I SAT THERE listening to different arguments for about an hour before it was my chance to speak. After I spoke about my reservations towards building a bar in a residence hall the responses were astonishing.
The responses were “If you don’t want this bar you obviously have never gone out or had a drink before,” “We don’t know the logistics but they are in the works,” “This would benefit the whole campus because underage students could hang out with upperclassmen while they drink and they would have non-alcoholic drinks” and the most shocking response: “I am just going to go out and say it, if this space would have been here in the past we may not have lost a classmate.”
As a student here, this comment shook me to my core. Some people were using a death as supportive evidence for why we need a bar, and no matter what anyone said their opinion would not change. This bar had been passed before we even stepped into the meeting.
La Fuerza Latina was granted $35,000 and the basement of Mo-Hutch to continue expanding their group but they received a lot of opposition and struggled to convince the senators. The Chamber proposal was a paragraph long and the plan is still being made but it was granted $145,000 with little opposition.
First, Mr. Oltvai wrote last week “I do not think that racial tensions on this campus are the largest encapsulating problem at Denison.” My response is that you cannot speak for a population that you are not part of but there is a group that feels that racial tensions are the greatest encapsulating problem at Denison. For most of the students of color it is daily struggle to walk around this campus and I don’t want to blame you for writing this because you are speaking from your own perspective where this may be valid but I just want to show that this is a battle that has not yet ended. It only seems to have settled on the surface. Speaking from my own perspective I have a very difficult time here just through interacting with people.
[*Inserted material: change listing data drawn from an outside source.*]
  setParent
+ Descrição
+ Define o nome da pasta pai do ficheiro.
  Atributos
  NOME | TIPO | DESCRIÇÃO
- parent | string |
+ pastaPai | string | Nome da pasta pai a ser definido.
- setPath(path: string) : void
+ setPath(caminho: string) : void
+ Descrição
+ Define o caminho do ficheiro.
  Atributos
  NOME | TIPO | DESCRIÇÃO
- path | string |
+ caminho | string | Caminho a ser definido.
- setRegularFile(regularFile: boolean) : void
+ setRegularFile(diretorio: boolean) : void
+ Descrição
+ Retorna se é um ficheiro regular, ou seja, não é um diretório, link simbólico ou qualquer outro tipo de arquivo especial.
Students of color fight to be heard and make a change on this campus.
Second, it was stated that “The La Fuerza space will be beneficial mainly for La Fuerza members, but “the Chamber” deserved more funding because of its universal character.” I don’t completely agree with this because if there is anything that La Fuerza does, it is inclusivity. Look at all prior events they’ve had and you will see how much they try to connect with the campus. If you are going to say that this space only benefits La Fuerza members, then The Chamber also only benefits students that are 21 or older who drink.
When The Chamber was proposed the students behind the idea stated this would be a space where underage students could hangout but not drink while the upperclassmen drink and this is to be enforced by the “student run bar.” Isn’t that exactly what the Sunny Parties are? I don’t see the benefit to our alcohol problem being adding more alcohol; especially that North Quad will be partially freshman students next year.
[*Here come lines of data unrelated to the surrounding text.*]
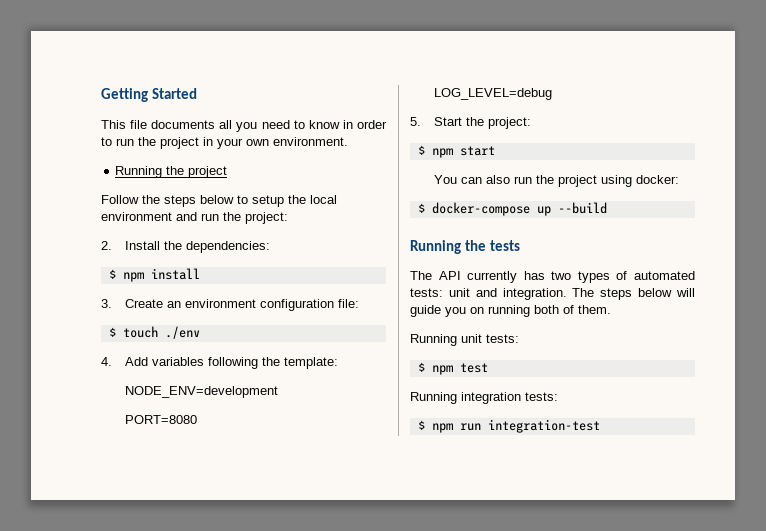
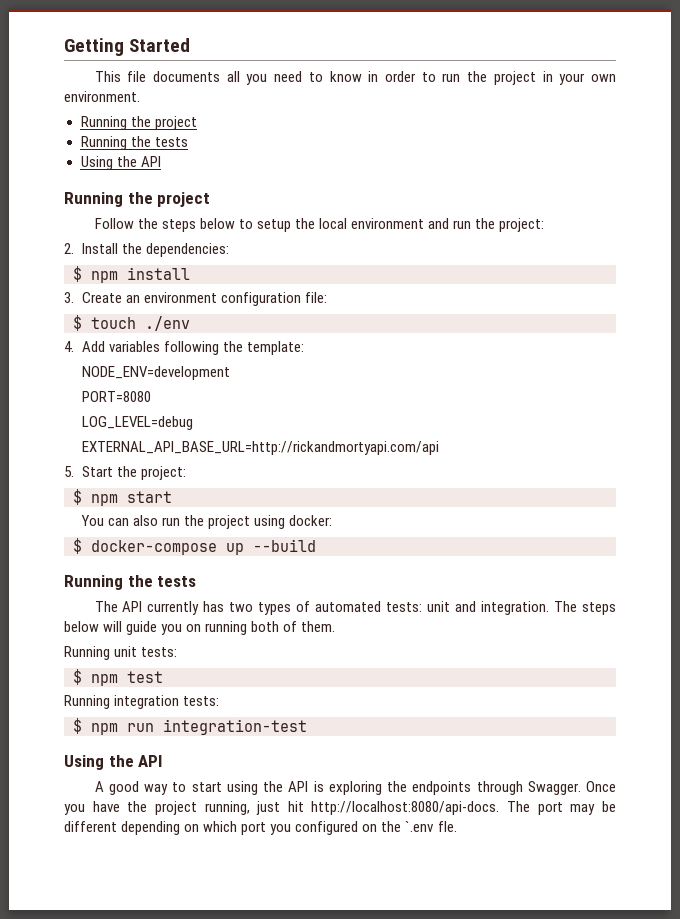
  This file documents all you need to know in order to run the project in your own environment.
+ Running the project
+ Running the tests
+ Using the API
+ EXTERNAL_API_BASE_URL=http://rickandmortyapi.com/api
  $ npm run integration-test
+ Using the API
+ A good way to start using the API is exploring the endpoints through Swagger. Once you have the project running, just hit http://localhost:8080/api-docs. The port may be different depending on which port you configured on the `.env fle.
The most important thing this campus needs is non-alcoholic social spaces where ALL students can relax and socialize with one another. We don’t want to be the school that has a bar in a residence hall and have to sell that to incoming students and their families. Not only does it look bad on our part but it also hurts the integrity of what it means to be a Denisonian. I believe as students on this campus there are way better causes to be a part of and this should be at the bottom of our list.
RUBY MONTESDEOCA ‘14
I WANTED TO begin by emphasizing my frustration with the language in Mr. Oltvai’s article. I think that it is highly problematic for a person who is a part of the status quo/majority on campus to say, “I do not think that racial tensions on this campus are the largest encapsulating problem at Denison.”
You are right; Denisonians as a whole need spaces where they feel comfortable. Although it is true that ‘racial tensions’ is not the sole issue Denison is currently facing, it is unfair to say, “The Chamber is a better idea for addressing the stress in our constituents’ lives.” Please understand how your statement is very condescending and that you are addressing the issue from a point of privilege. By indicating that you think you know what is best for the stress of our particular sub-community, is translated as you being a white male exercising your power over marginalized communities in general.
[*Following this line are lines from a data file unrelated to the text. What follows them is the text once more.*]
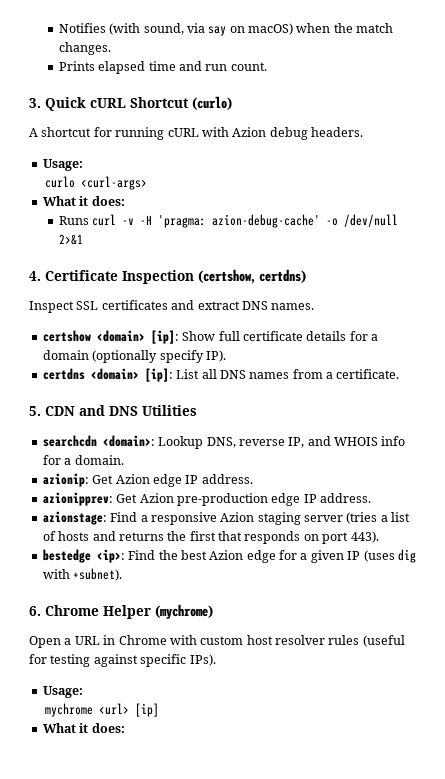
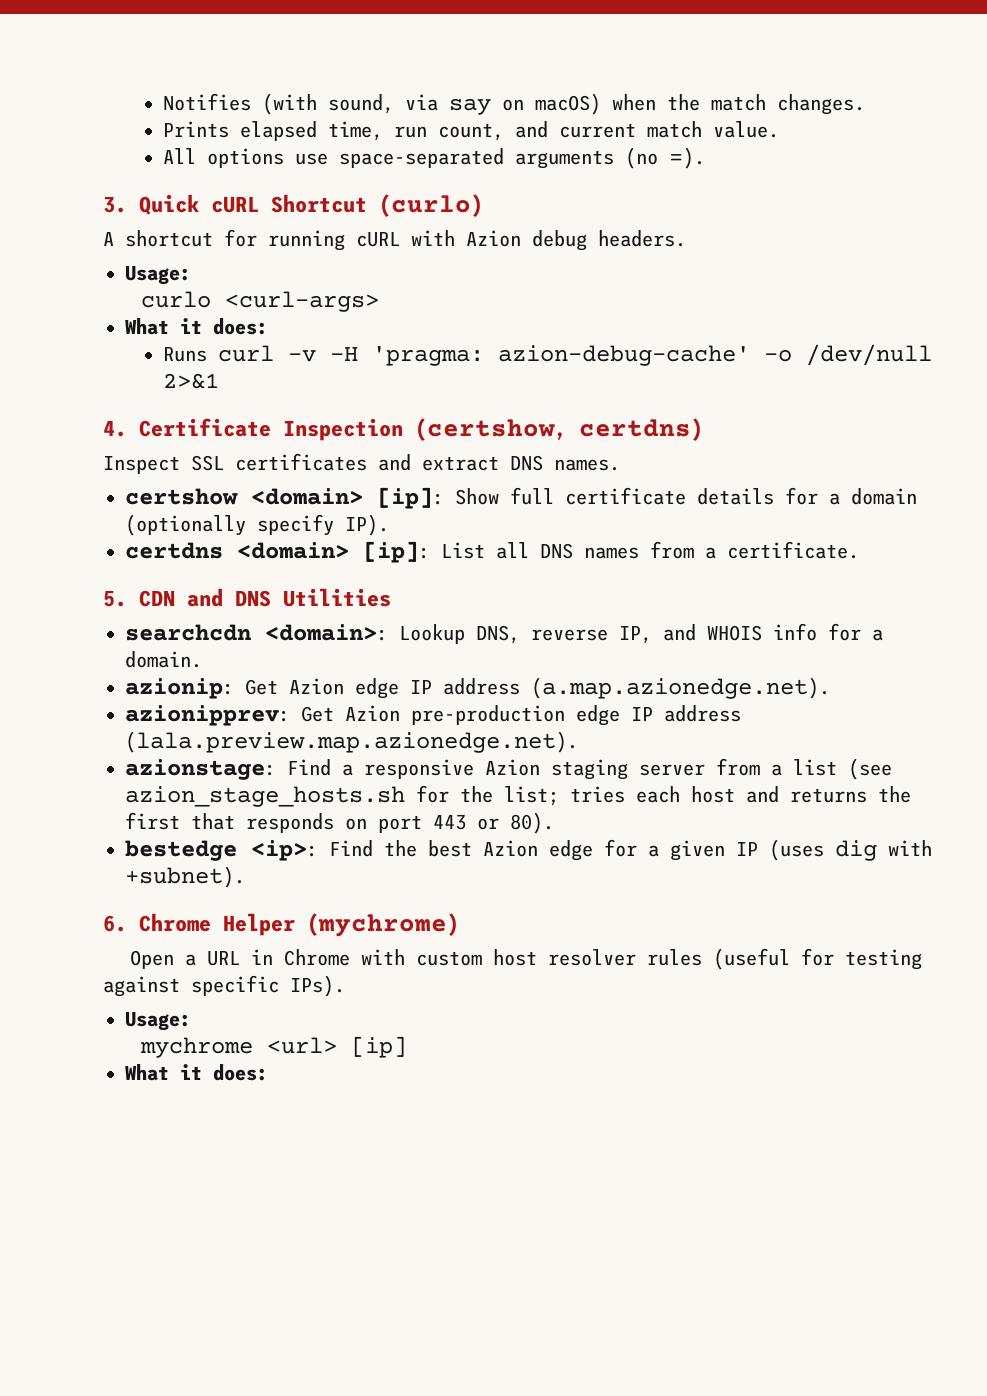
- Prints elapsed time and run count.
+ Prints elapsed time, run count, and current match value.
+ All options use space-separated arguments (no =).
- azionip: Get Azion edge IP address.
+ azionip: Get Azion edge IP address (a.map.azionedge.net).
- azionipprev: Get Azion pre-production edge IP address.
+ azionipprev: Get Azion pre-production edge IP address (lala.preview.map.azionedge.net).
- azionstage: Find a responsive Azion staging server (tries a list of hosts and returns the first that responds on port 443).
+ azionstage: Find a responsive Azion staging server from a list (see azion_stage_hosts.sh for the list; tries each host and returns the first that responds on port 443 or 80).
I think that by even offering an argument like the one you presented is detrimental to those students who are affected by the racial tensions. I am glad that many students on this campus do not have to wake up every morning and be affected by any one of their given identities, especially not for being a racial other. Keep in mind that just because you are not directly experiencing and or affected by racial tensions does not mean it is not an issue.
In addition, do not put into discourse this idea that the La Fuerza Latina space is not going to be an open space for everyone. These spaces are meant to be inclusive, we would like for the rest of the community to participate in the celebration of our culture. So all this to say, as Powell Eddins discusses in his op-ed piece in the Harvard Crimson “The Myth of Self-Segregation,” while a post-oppressive society might be nice to imagine, students that are affected by the reality of our discriminatory society need institutional and peer support.
“People who complain about not being included in these spaces should remember that they have the privilege of having a ‘safe space’ everywhere in society—no one will ever question their right to be in most spaces because of their identity by virtue of being white, straight, wealthy, able-bodied, or a cisgender male. This isn’t an attempt to segregate. It’s an attempt to survive.”
So pardon me, but, yes, I am bothered when most of the rhetoric we encountered, on behalf of the DCGA senators, indicated being more concerned about drinking than caring to help a marginalized community from no longer feeling like visitors on this campus.
Yes, the racial tensions are not the only tensions on campus, but we cannot suppress the conversation for that reason. If anything, this La Fuerza Latina proposal provided an opportunity to begin tackling these issues that are directly affecting us on campus in a unique way.
Let’s be real, we only received a compromise to receive a space and funding because members and supporters of the La Fuerza Latina attended the meeting and we demonstrated that we would make our voices heard. We demonstrated that we would create an uproar if a bar proposal would be passed and not a space that is needed for a marginalized community.
I believe that creating a discourse about the oppressive institutional structures in our society especially on our campus provides us an opportunity for a power struggle. My goal with sharing this is to enable my peers and our extended community to think critically about the ways that we impact each other’s lives. Only then, will we enable the opportunity to create a ripple effect to develop new consciousness, practices and conventions.